**Exercise requirements:** Output the lines from the top of the entries below to the line with "[73,941,122,954] [64,984,204,999] [64,1024,111,1036]", both included, exactly and without pictures.

───── Records supplied

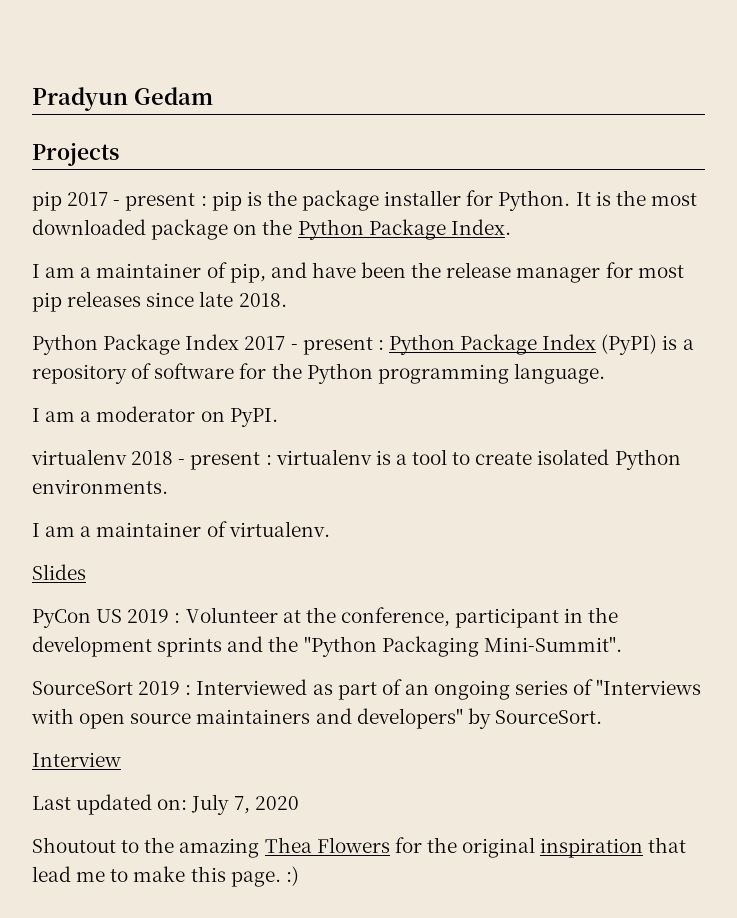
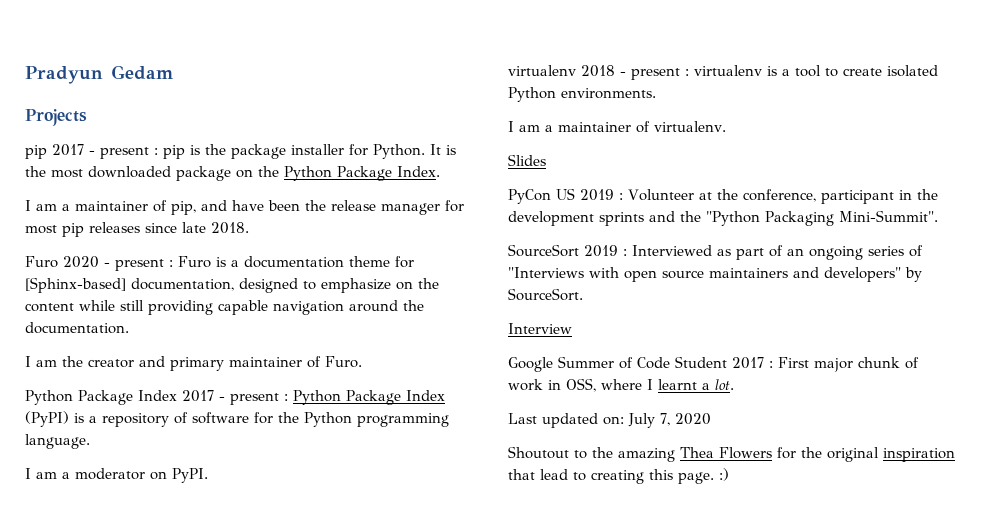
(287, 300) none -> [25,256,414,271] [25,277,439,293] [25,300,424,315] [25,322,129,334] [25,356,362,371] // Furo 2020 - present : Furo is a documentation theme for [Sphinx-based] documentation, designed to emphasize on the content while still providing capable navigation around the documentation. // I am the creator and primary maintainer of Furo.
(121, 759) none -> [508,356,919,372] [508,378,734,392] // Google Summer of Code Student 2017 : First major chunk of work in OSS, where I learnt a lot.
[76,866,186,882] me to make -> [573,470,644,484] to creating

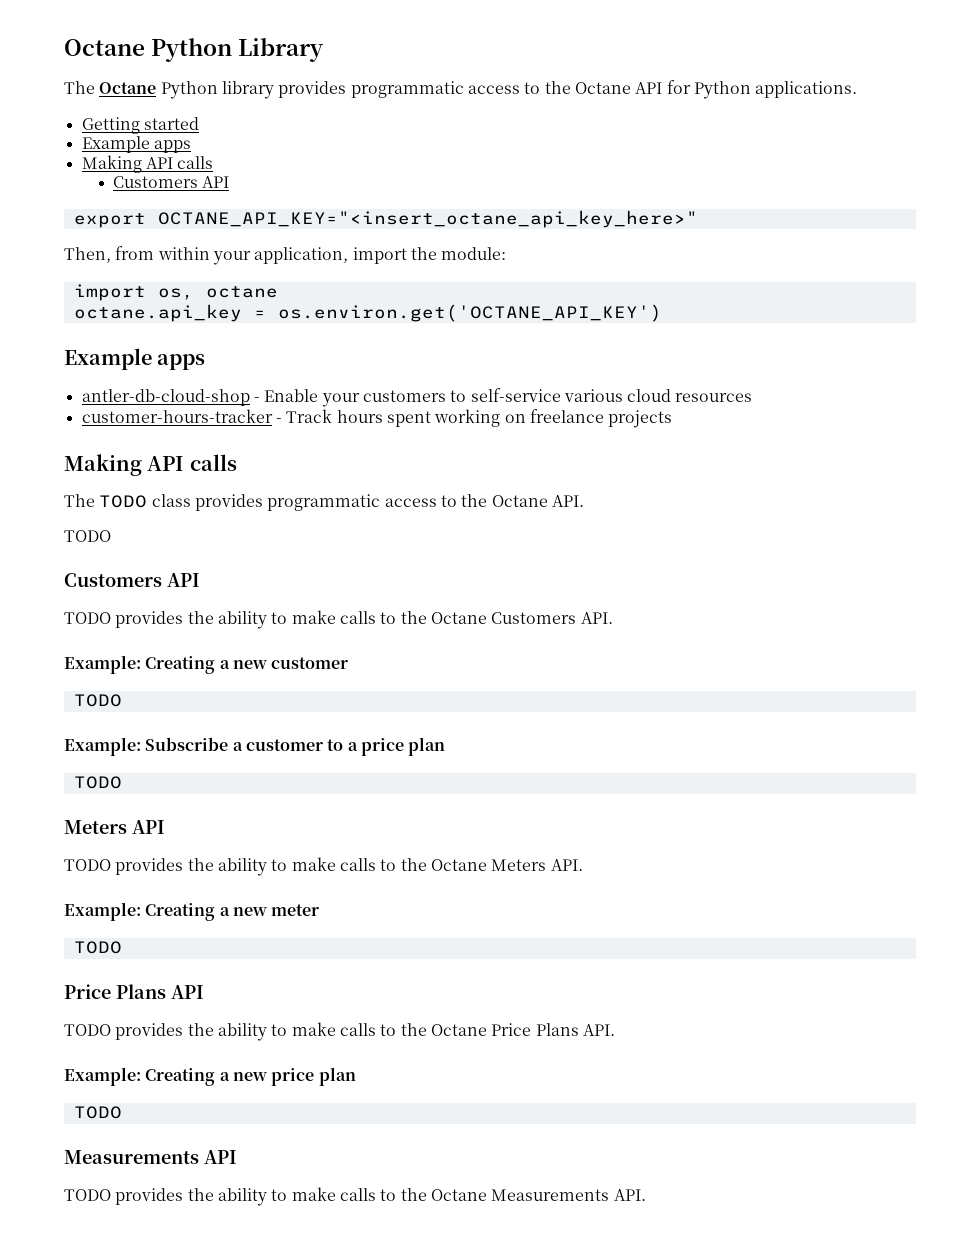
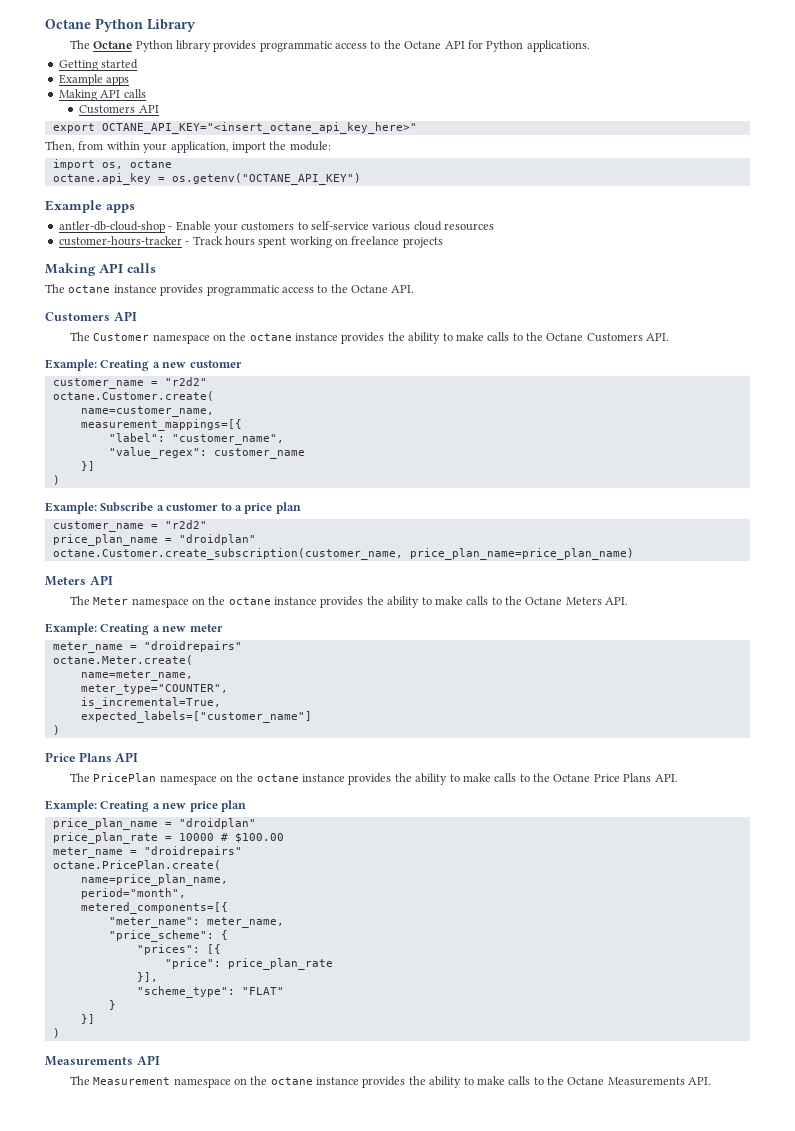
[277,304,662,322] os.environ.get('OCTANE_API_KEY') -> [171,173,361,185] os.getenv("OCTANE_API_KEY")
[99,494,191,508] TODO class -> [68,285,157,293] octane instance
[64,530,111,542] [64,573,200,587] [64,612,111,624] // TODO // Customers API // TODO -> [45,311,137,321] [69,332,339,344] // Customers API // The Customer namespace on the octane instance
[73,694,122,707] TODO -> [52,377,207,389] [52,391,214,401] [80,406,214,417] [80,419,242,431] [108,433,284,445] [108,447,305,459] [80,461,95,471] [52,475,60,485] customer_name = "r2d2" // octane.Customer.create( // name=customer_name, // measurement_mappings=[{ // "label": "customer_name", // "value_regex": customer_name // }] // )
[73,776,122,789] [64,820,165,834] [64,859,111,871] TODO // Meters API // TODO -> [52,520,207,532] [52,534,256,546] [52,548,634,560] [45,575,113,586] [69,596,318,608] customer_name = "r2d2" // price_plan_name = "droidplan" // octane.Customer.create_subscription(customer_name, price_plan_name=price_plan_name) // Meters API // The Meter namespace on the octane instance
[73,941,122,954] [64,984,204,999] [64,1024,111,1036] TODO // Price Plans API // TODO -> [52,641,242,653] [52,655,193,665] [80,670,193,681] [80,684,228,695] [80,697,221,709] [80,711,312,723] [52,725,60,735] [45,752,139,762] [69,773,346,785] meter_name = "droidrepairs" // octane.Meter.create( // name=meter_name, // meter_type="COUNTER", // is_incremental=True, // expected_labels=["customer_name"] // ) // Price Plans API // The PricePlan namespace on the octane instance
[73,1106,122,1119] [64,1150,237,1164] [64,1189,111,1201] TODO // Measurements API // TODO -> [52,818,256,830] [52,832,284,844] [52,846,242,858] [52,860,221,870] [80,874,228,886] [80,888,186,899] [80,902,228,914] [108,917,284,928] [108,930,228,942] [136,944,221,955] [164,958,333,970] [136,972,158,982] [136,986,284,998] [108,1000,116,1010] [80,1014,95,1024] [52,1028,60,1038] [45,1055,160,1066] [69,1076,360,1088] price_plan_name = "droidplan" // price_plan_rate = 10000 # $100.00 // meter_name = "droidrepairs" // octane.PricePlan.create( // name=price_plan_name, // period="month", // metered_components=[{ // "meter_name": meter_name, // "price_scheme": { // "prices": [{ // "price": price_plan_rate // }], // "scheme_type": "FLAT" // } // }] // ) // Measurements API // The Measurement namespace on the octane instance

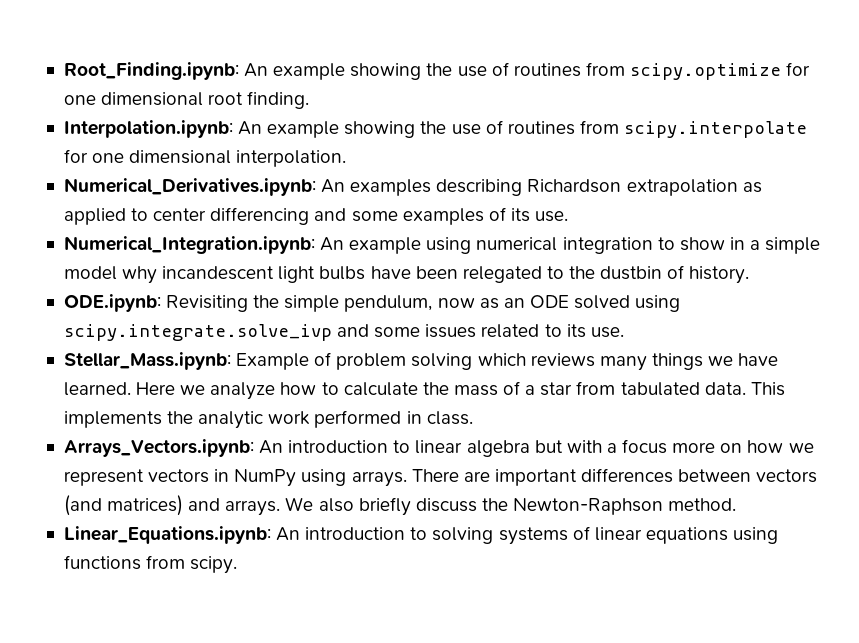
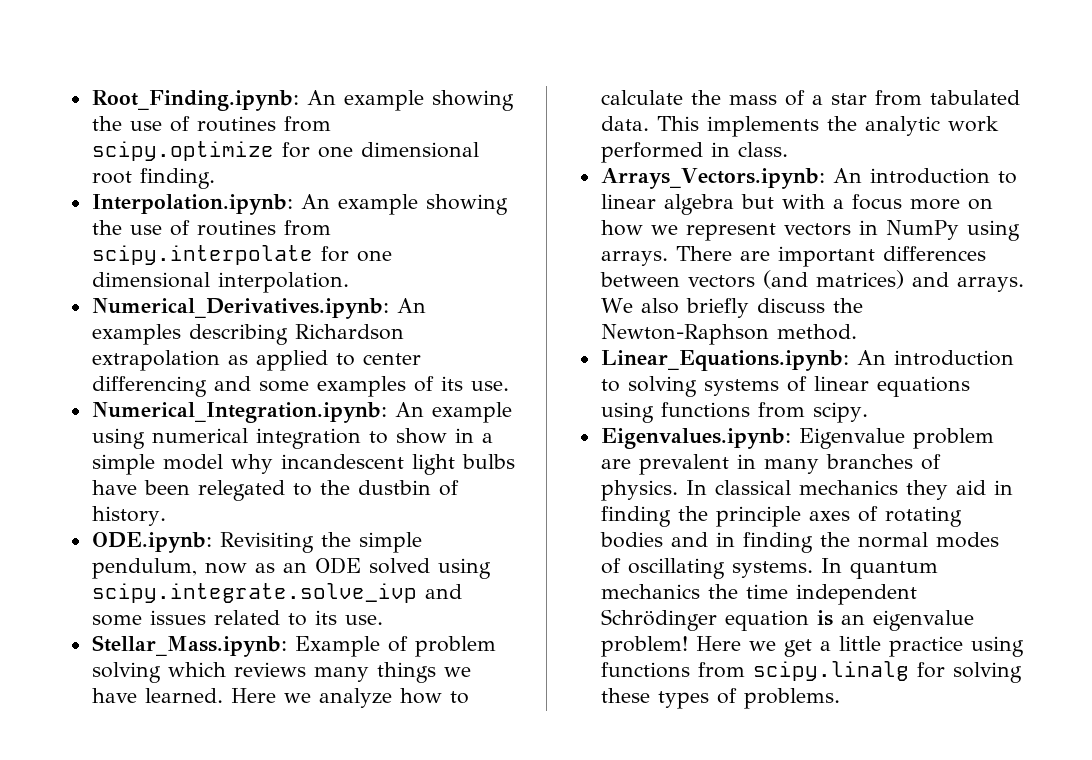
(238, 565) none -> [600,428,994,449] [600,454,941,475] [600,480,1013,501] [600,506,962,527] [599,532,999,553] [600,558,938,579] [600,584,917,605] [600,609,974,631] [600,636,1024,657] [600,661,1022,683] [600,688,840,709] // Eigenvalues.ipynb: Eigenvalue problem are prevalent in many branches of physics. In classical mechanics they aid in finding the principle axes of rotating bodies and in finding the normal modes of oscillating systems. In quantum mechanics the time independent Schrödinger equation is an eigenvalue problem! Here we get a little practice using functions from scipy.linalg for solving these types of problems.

──────────

**Your solution:**
(287, 300) none -> [25,256,414,271] [25,277,439,293] [25,300,424,315] [25,322,129,334] [25,356,362,371] // Furo 2020 - present : Furo is a documentation theme for [Sphinx-based] documentation, designed to emphasize on the content while still providing capable navigation around the documentation. // I am the creator and primary maintainer of Furo.
(121, 759) none -> [508,356,919,372] [508,378,734,392] // Google Summer of Code Student 2017 : First major chunk of work in OSS, where I learnt a lot.
[76,866,186,882] me to make -> [573,470,644,484] to creating

[277,304,662,322] os.environ.get('OCTANE_API_KEY') -> [171,173,361,185] os.getenv("OCTANE_API_KEY")
[99,494,191,508] TODO class -> [68,285,157,293] octane instance
[64,530,111,542] [64,573,200,587] [64,612,111,624] // TODO // Customers API // TODO -> [45,311,137,321] [69,332,339,344] // Customers API // The Customer namespace on the octane instance
[73,694,122,707] TODO -> [52,377,207,389] [52,391,214,401] [80,406,214,417] [80,419,242,431] [108,433,284,445] [108,447,305,459] [80,461,95,471] [52,475,60,485] customer_name = "r2d2" // octane.Customer.create( // name=customer_name, // measurement_mappings=[{ // "label": "customer_name", // "value_regex": customer_name // }] // )
[73,776,122,789] [64,820,165,834] [64,859,111,871] TODO // Meters API // TODO -> [52,520,207,532] [52,534,256,546] [52,548,634,560] [45,575,113,586] [69,596,318,608] customer_name = "r2d2" // price_plan_name = "droidplan" // octane.Customer.create_subscription(customer_name, price_plan_name=price_plan_name) // Meters API // The Meter namespace on the octane instance
[73,941,122,954] [64,984,204,999] [64,1024,111,1036] TODO // Price Plans API // TODO -> [52,641,242,653] [52,655,193,665] [80,670,193,681] [80,684,228,695] [80,697,221,709] [80,711,312,723] [52,725,60,735] [45,752,139,762] [69,773,346,785] meter_name = "droidrepairs" // octane.Meter.create( // name=meter_name, // meter_type="COUNTER", // is_incremental=True, // expected_labels=["customer_name"] // ) // Price Plans API // The PricePlan namespace on the octane instance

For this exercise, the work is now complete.